▸ GIVEN DATA:
-------------------------
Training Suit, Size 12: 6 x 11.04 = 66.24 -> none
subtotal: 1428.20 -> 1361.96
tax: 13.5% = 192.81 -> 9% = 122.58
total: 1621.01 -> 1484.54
-------------------------
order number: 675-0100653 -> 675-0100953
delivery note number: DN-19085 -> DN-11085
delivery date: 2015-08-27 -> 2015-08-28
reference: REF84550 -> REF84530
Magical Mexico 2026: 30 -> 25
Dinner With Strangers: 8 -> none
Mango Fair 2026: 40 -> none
-------------------------
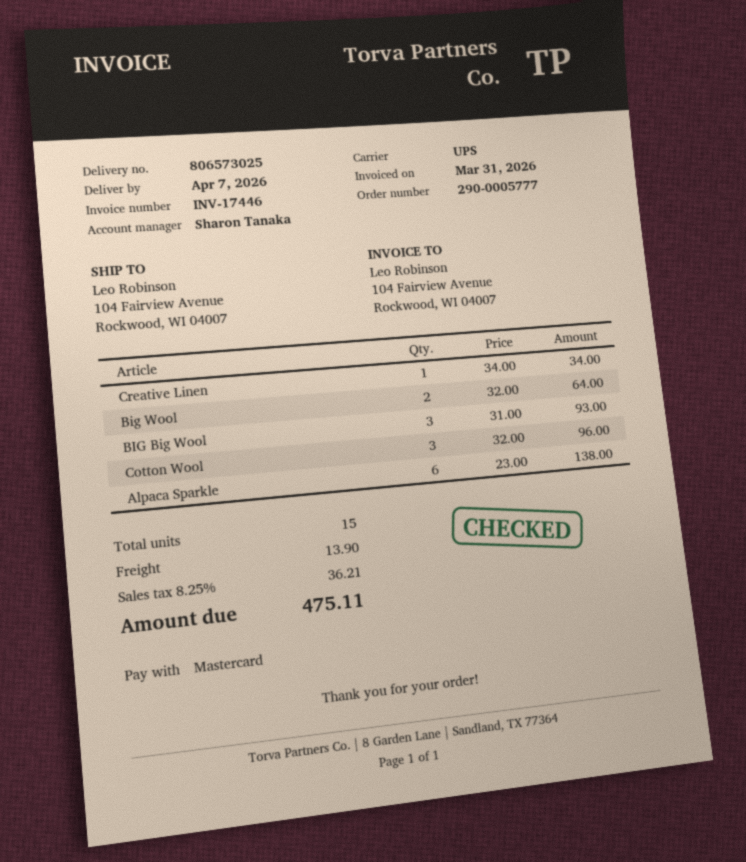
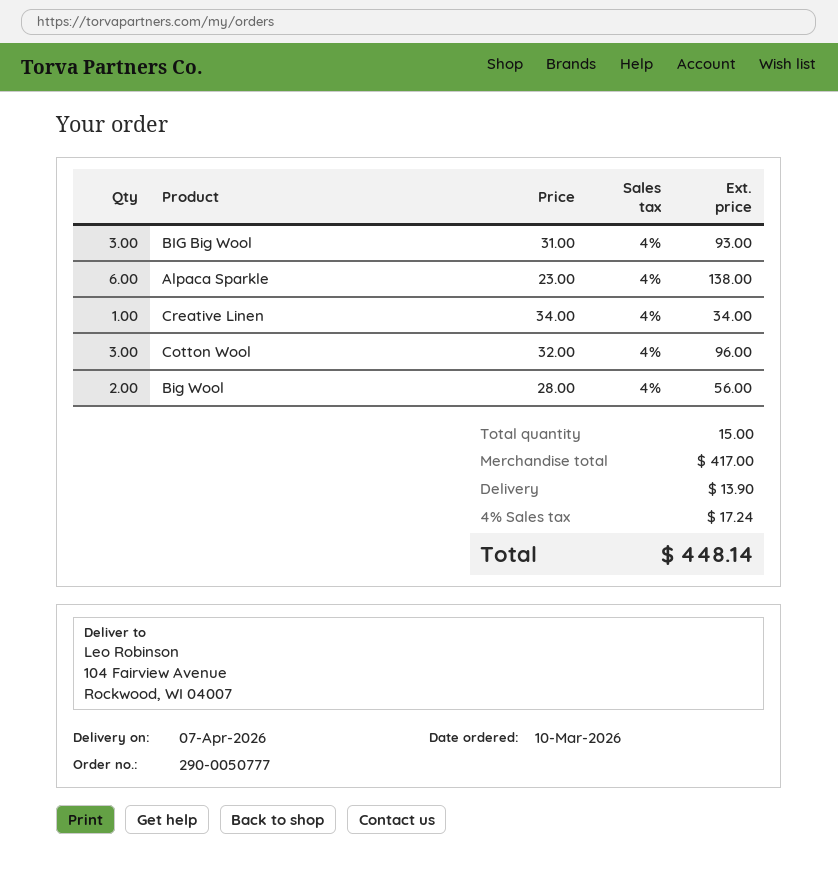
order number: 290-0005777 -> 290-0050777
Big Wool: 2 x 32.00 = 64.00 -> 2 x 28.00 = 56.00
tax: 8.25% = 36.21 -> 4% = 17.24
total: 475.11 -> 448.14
-------------------------
Only the lines from the one containing "order number: 290-0005777 -> 290-0050777" through the one containing "total: 475.11 -> 448.14" are to be retyped, both boundary lines included, with no other material.

▸ RESULT BELOW:
order number: 290-0005777 -> 290-0050777
Big Wool: 2 x 32.00 = 64.00 -> 2 x 28.00 = 56.00
tax: 8.25% = 36.21 -> 4% = 17.24
total: 475.11 -> 448.14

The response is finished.